But at this point I really don’t know what to try. Ideally since miniconda already can get Tensorflow working with CUDA/cudNN I’d like to avoid installing system packages, and instead get things working through conda.

Any tips are appreciated

iNLyze · April 29, 2017, 8:56pm

How important is it to you to use Theano? There is an option to convert weights files from Theano to Tensorflow:

So, if it is “just” for running the course notebooks then it might be worth to convert the two vgg16 weights files and be done. Unless you have other projects which require Theano.

darthdeus · April 29, 2017, 9:00pm

Thanks for posting this, it’ll definitely come useful.

Though my end goal is not just to run the course notebooks, but to have a robust setup I’d like to have the option to run both Theano and TF, just because lots of examples online use them both (and because I kinda want to experiment with both too).

iNLyze · April 29, 2017, 11:42pm

Sure. There are other exciting options for libraries, too. One of the most exciting ones right now IMHO is pytorch. See part2 lesson 8 for details or just search for pytorch on the forum.
Lesson 8 discussion
Lesson 8 wiki

I am just mentioning it, because I find myself stretched between so many possibilities to dive into and mastering a library is certainly no little feat. Pytorch has some unique features, check it out

alexandrecc · May 5, 2017, 3:37pm

@darthdeus, I want to try a similar setup soon with Keras dual tensorflow/theano on windows 10. This kind of setup can potentially wake up a lot of not too old sleeping gpus with 2-3 gb of gpu ram to distribute hyperparameters testing on different machines.

According to https://www.tensorflow.org/install/install_windows, it says :
Native pip installs TensorFlow directly on your system without going through a virtual environment. Since a native pip installation is not walled-off in a separate container, the pip installation might interfere with other Python-based installations on your system. However, if you understand pip and your Python environment, a native pip installation often entails only a single command! Furthermore, if you install with native pip, users can run TensorFlow programs from any directory on the system.

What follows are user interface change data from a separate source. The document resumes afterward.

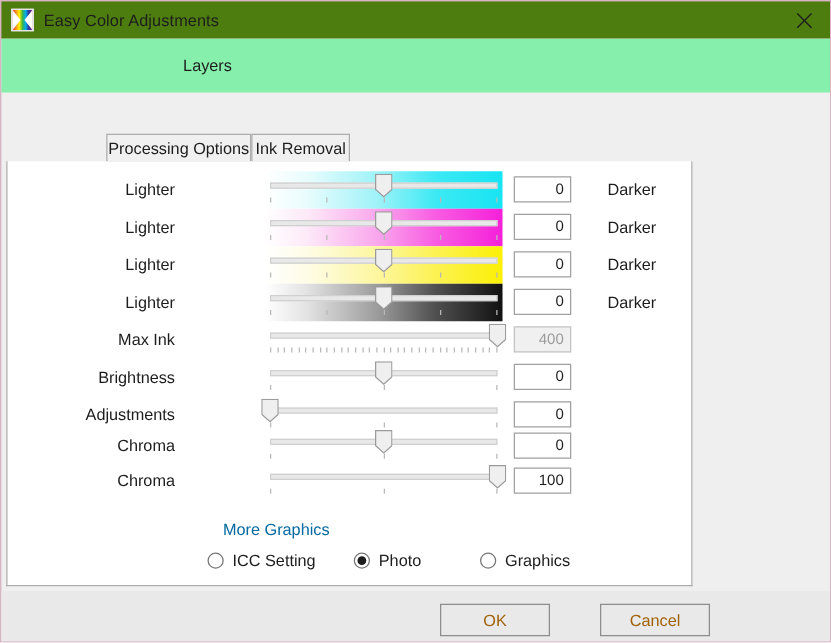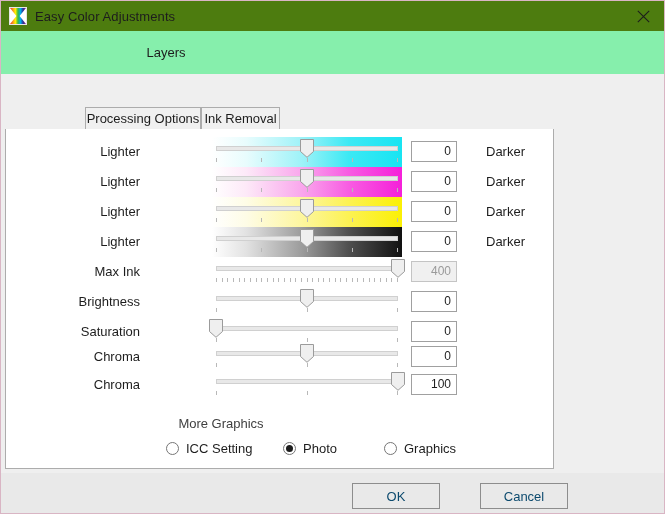--- a/index.html
+++ b/index.html
@@ -524,7 +524,7 @@
             <div class="numbox">0</div>
           </div>
           <div class="row" style="top: 188px;">
-            <div class="row-label">Saturation</div>
+            <div class="row-label">Adjustments</div>
             <div class="slider">
               <div class="track"></div>
               <div class="ticks">

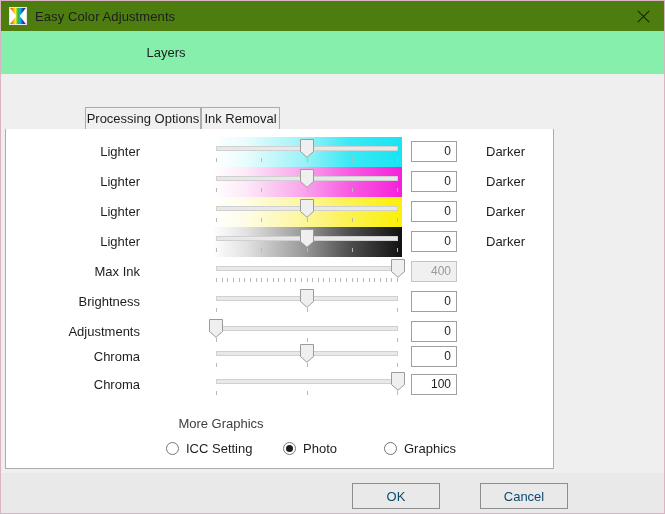--- a/index.html
+++ b/index.html
@@ -259,7 +259,7 @@
     width: 110px;
     text-align: center;
     font-size: 13px;
-    color: #404040;
+    color: #0369a1;
   }
   #pref-caption-right {
     position: absolute;

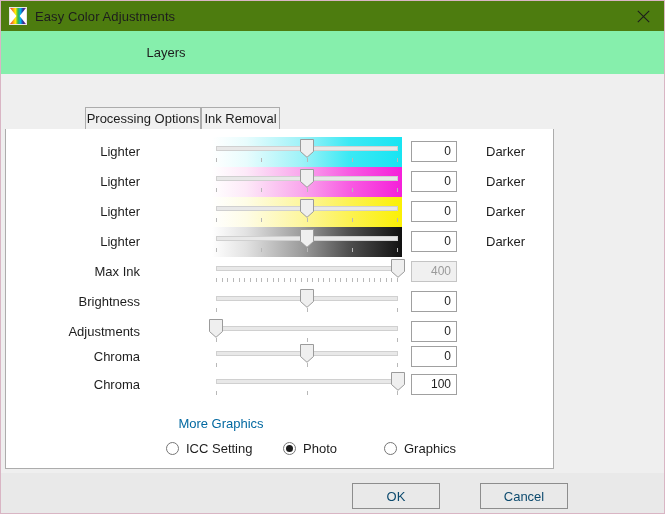--- a/index.html
+++ b/index.html
@@ -319,7 +319,7 @@
     background: #e9e9e9;
     border: 1px solid #8d8d8d;
     font-size: 13px;
-    color: #0c4a6e;
+    color: #a16207;
     display: flex;
     align-items: center;
     justify-content: center;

In Anaconda, you may use conda to create a virtual environment. However, within Anaconda, we recommend installing TensorFlow with the pip install command, not with the conda install command.

From this, we can probably infer that the tensorflow windows installation can somehow also interfere with theano if they are in the same conda environment. Creating 2 different condas environment can probably solve the problem but it duplicates the maintenance. Did you try to pip install gpu-tensorflow after activating the conda environment with the command they suggest :
(tensorflow)C:> pip install --ignore-installed --upgrade https://storage.googleapis.com/tensorflow/windows/gpu/tensorflow_gpu-1.1.0-cp35-cp35m-win_amd64.whl

Or can it be related to tensorflow only being supported for python 3.5.x on windows (maybe because it interferes with theano with python 2.7 … ) ? Do you get the same problem with python 3.5 ?

xinxin.li.seattle · May 5, 2017, 4:03pm

have you tried
(tensorflow)C:> pip3 install --ignore-installed --upgrade

if you use pip install, you might end up with python 2.7 with tensorflow using cpu

alexandrecc · May 5, 2017, 4:29pm

@xinxin.li.seattle According to the name of the package tensorflow_gpu-1.1.0-cp35-cp35m-win_amd64.whl, I suppose it should install the gpu version but with python 3.5 …

xinxin.li.seattle · May 5, 2017, 4:35pm

whoops, you are right